WORK REQUEST →
Please transcribe the entries exactly and omit the images they contain.

SOURCE MATERIAL →
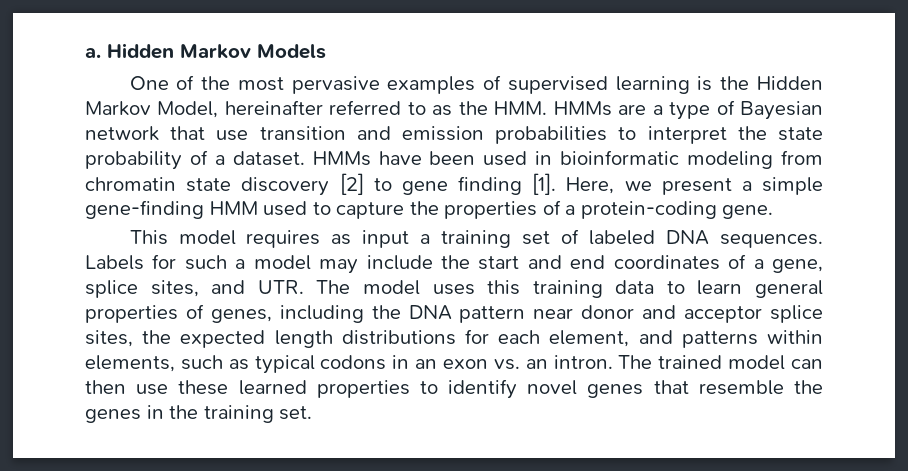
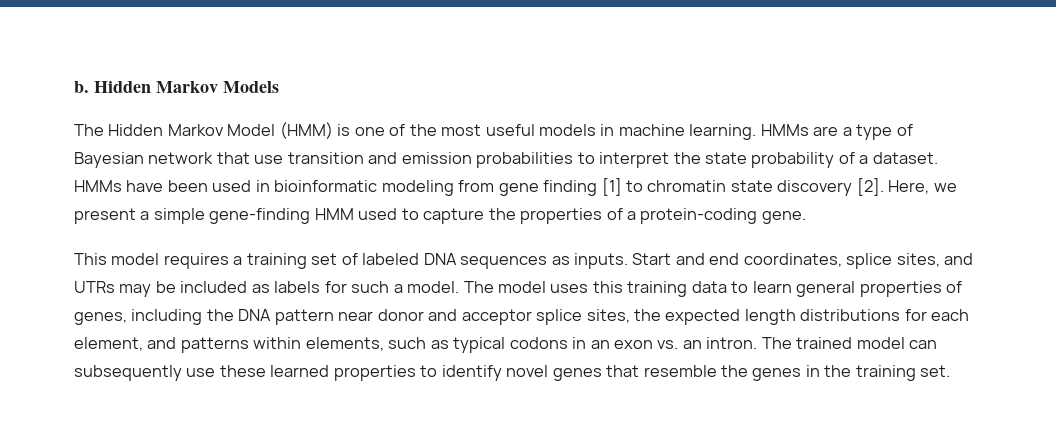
[85,47,101,58] a. -> [74,81,89,93] b.
[129,75,824,94] [85,100,548,118] One of the most pervasive examples of supervised learning is the Hidden Markov Model, hereinafter referred to as the HMM. -> [74,122,757,140] The Hidden Markov Model (HMM) is one of the most useful models in machine learning.
[85,173,557,196] chromatin state discovery [2] to gene finding [1]. -> [498,178,884,196] gene finding [1] to chromatin state discovery [2].
[331,230,410,248] as input -> (229, 261) none
[720,234,823,248] [85,254,824,274] [85,280,304,298] sequences. Labels for such a model may include the start and end coordinates of a gene, splice sites, and UTR. -> [460,253,974,269] [74,281,460,297] sequences as inputs. Start and end coordinates, splice sites, and UTRs may be included as labels for such a model.
[85,380,126,394] then -> [74,365,182,381] subsequently

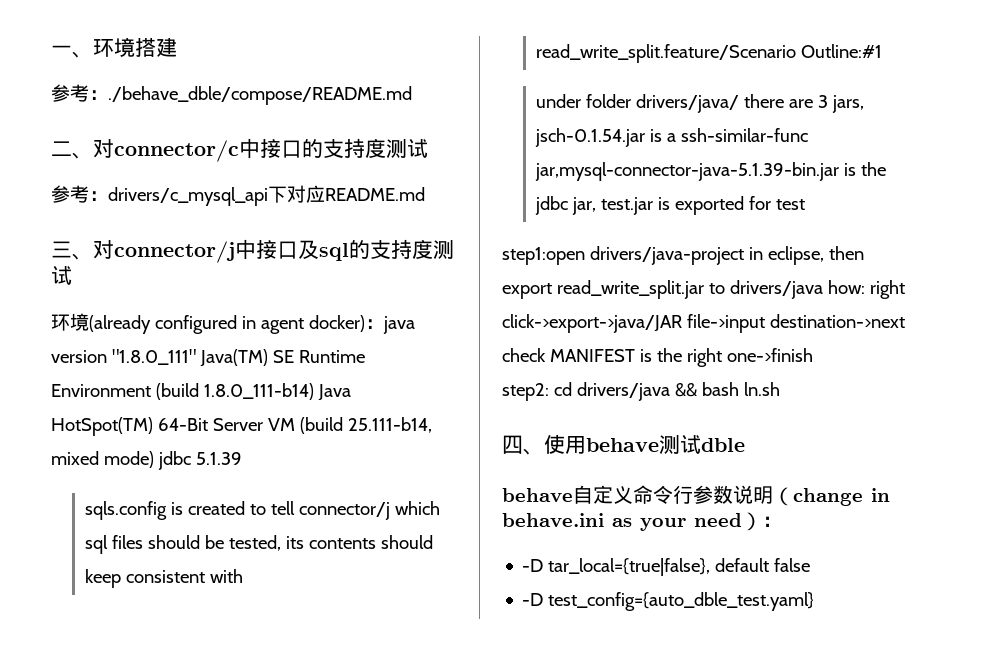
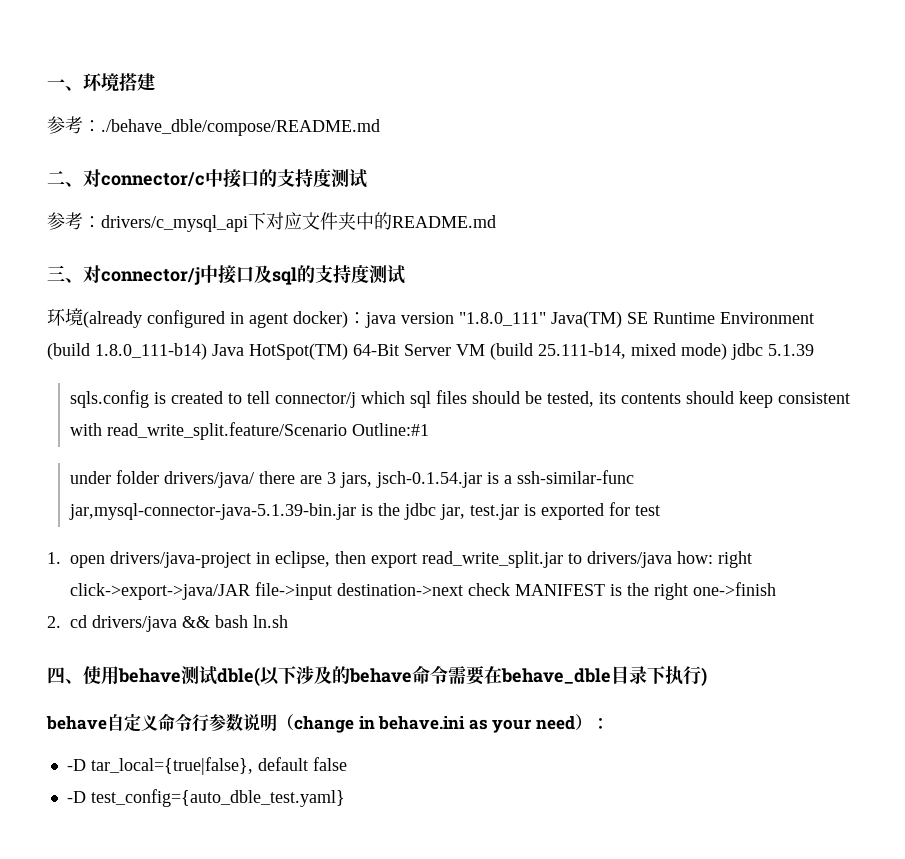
(325, 194) none -> [302,212,392,230] 文件夹中的
[502,247,585,265] step1:open -> [47,552,106,568] 1. open
[502,383,549,401] step2: -> [47,616,61,628] 2.
[701,438,745,452] dble -> [217,665,707,686] dble(以下涉及的behave命令需要在behave_dble目录下执行)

SOLUTION →
[85,47,101,58] a. -> [74,81,89,93] b.
[129,75,824,94] [85,100,548,118] One of the most pervasive examples of supervised learning is the Hidden Markov Model, hereinafter referred to as the HMM. -> [74,122,757,140] The Hidden Markov Model (HMM) is one of the most useful models in machine learning.
[85,173,557,196] chromatin state discovery [2] to gene finding [1]. -> [498,178,884,196] gene finding [1] to chromatin state discovery [2].
[331,230,410,248] as input -> (229, 261) none
[720,234,823,248] [85,254,824,274] [85,280,304,298] sequences. Labels for such a model may include the start and end coordinates of a gene, splice sites, and UTR. -> [460,253,974,269] [74,281,460,297] sequences as inputs. Start and end coordinates, splice sites, and UTRs may be included as labels for such a model.
[85,380,126,394] then -> [74,365,182,381] subsequently

(325, 194) none -> [302,212,392,230] 文件夹中的
[502,247,585,265] step1:open -> [47,552,106,568] 1. open
[502,383,549,401] step2: -> [47,616,61,628] 2.
[701,438,745,452] dble -> [217,665,707,686] dble(以下涉及的behave命令需要在behave_dble目录下执行)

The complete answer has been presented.